The learning curve during my first week was a steep one. There were many adjustments to be made to my expectations and my behaviour. There was the constant heat, the stifling humidity, the strange food, and the foreign (re: local) language, not to mention the myriad body language and expressions I just couldn’t grasp fast enough.

The most challenging adjustment I have had to make, however, has to do with my patience – or lack of it.

Things seem to happen at a different pace here in Ghana. Foreigners have an expression for it; GMT – Ghanaian Man Time or Ghanaian Maybe Time.

I got my first lesson on GMT during my first week on the job. I accompanied one of my colleagues to an opening ceremony for the Jubilee Oil Exhibition at the Kumasi Centre for National Culture. As we were driving out of the office, I read the programme for the event and noticed that it was scheduled to start at 10 a.m. It was currently 10.45 a.m. Alarmed (unreasonably, I now realize), I noted this to my colleague. He simply shrugged and told me not to worry. The event probably hasn’t started yet, he said.
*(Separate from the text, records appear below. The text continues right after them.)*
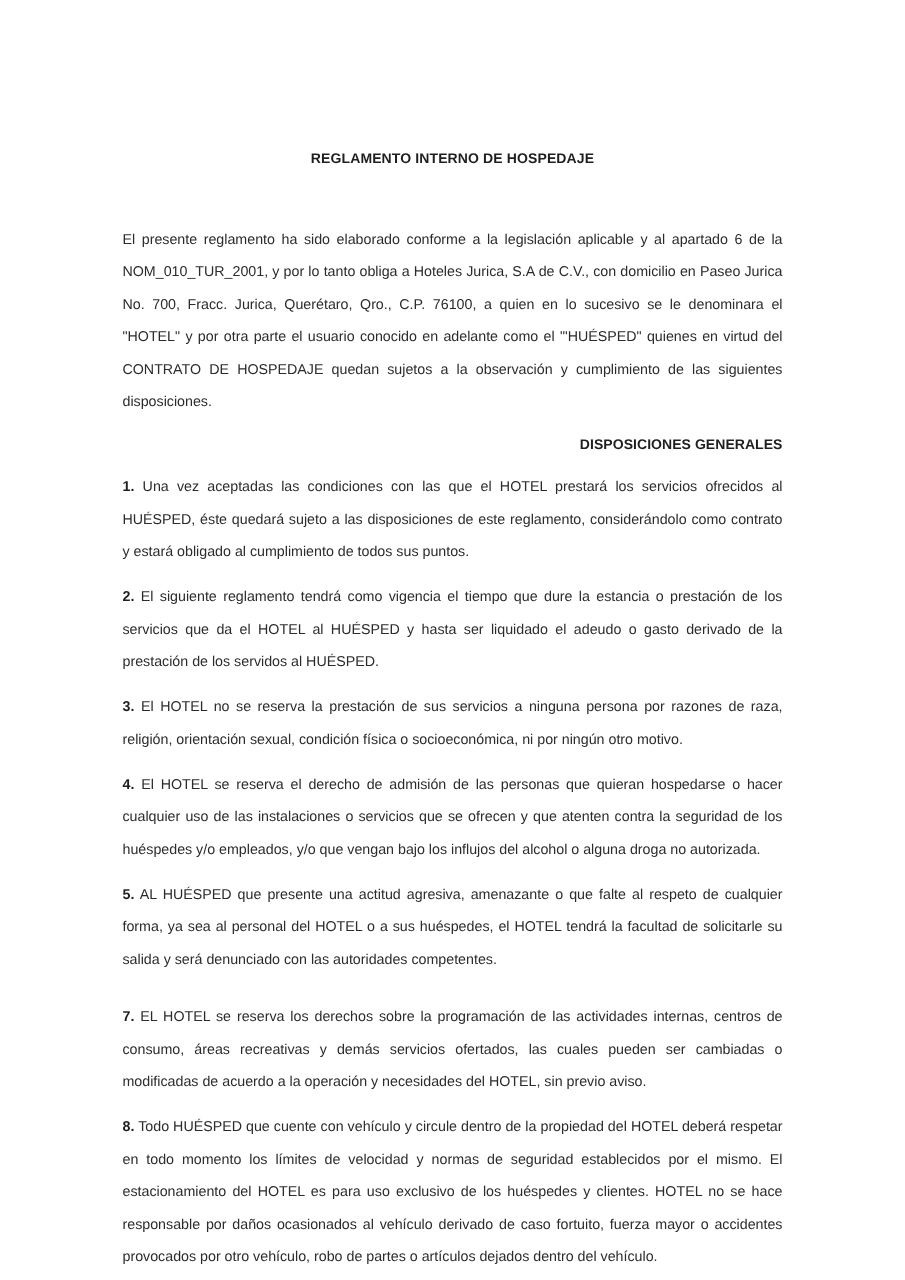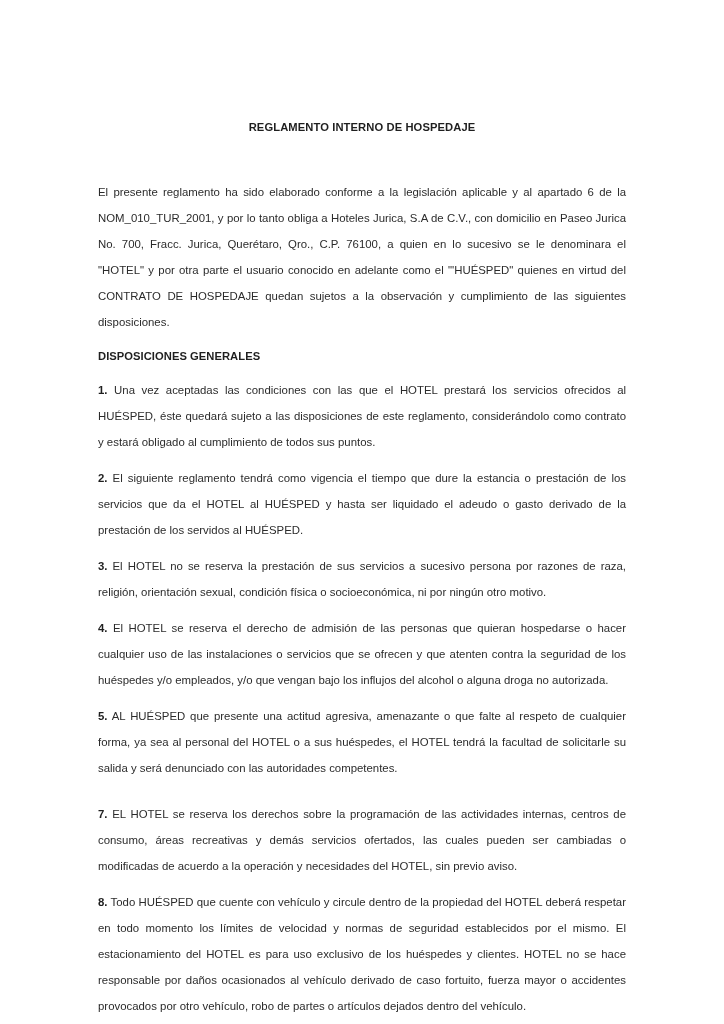--- a/index.html
+++ b/index.html
@@ -48,7 +48,7 @@
   }
 
   .section-heading.left {
-    text-align: left;
+    text-align: right;
   }
 
   .section-heading.center {

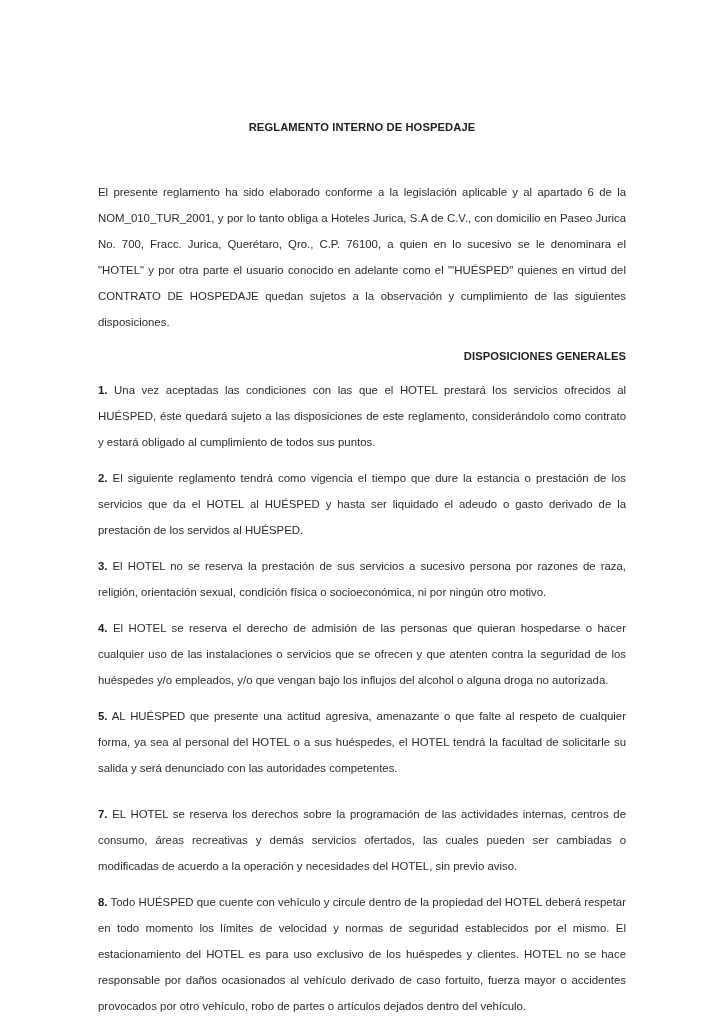--- a/index.html
+++ b/index.html
@@ -111,7 +111,7 @@
 
     <p class="para">
       <span class="num">3.</span>
-      <span>El HOTEL no se reserva la prestación de sus servicios a sucesivo persona por razones de raza, religión, orientación sexual, condición física o socioeconómica, ni por ningún otro motivo.</span>
+      <span>El HOTEL no se reserva la prestación de sus servicios a ninguna persona por razones de raza, religión, orientación sexual, condición física o socioeconómica, ni por ningún otro motivo.</span>
     </p>
 
     <div class="gap-para"></div>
He was right. As it turned out, we were far ahead of time. The opening ceremony actually began at 12.30 p.m. after all the respected dignitaries, including the Regional Minister, arrived. No one seemed overly bothered by the delay, apart from my colleague who had to meet the 2 p.m. daily news deadline.

The same laid-back pace applies to the food here as well. Street vendors are one of the more common places to get your daily meals. Many of them operate from make shift wooden carts displaying the words ‘fast food’ on the front. However, the food is anything but fast.

For almost every night since arriving in Kumasi, I have been going to the same fried rice vendor for dinner with my fellow interns, Chris Tse from Carleton University and Leah Wong from Ryerson University. Every night we would be invited to sit on a wooden bench behind the stall to field questions about our order – fried rice with beans, cream (mayonnaise), pepper and chicken (for Chris). It takes about 10 minutes for our order to be ready. This is despite the fact that the fried rice is pre-fried in bulk and our order is the same every night.

Not that I’m complaining, mind you. A month ago my inner road runner would have balked at the Ghanaians’ lack of urgency that accompanies everything I do back home. I’ve learned that, even though there’s no rush in getting things done, things do get done here all the same. The food gets served, goods get delivered and children get to school just like anywhere else in the world.

Now I enjoy the calm that I feel when I get up in the morning. If I miss my tro-tro (minivans packed with extra seats) to work, I’d simply wait for another one to come by. After all, what’s the rush? I might be a little late getting there, but I’ll get there eventually.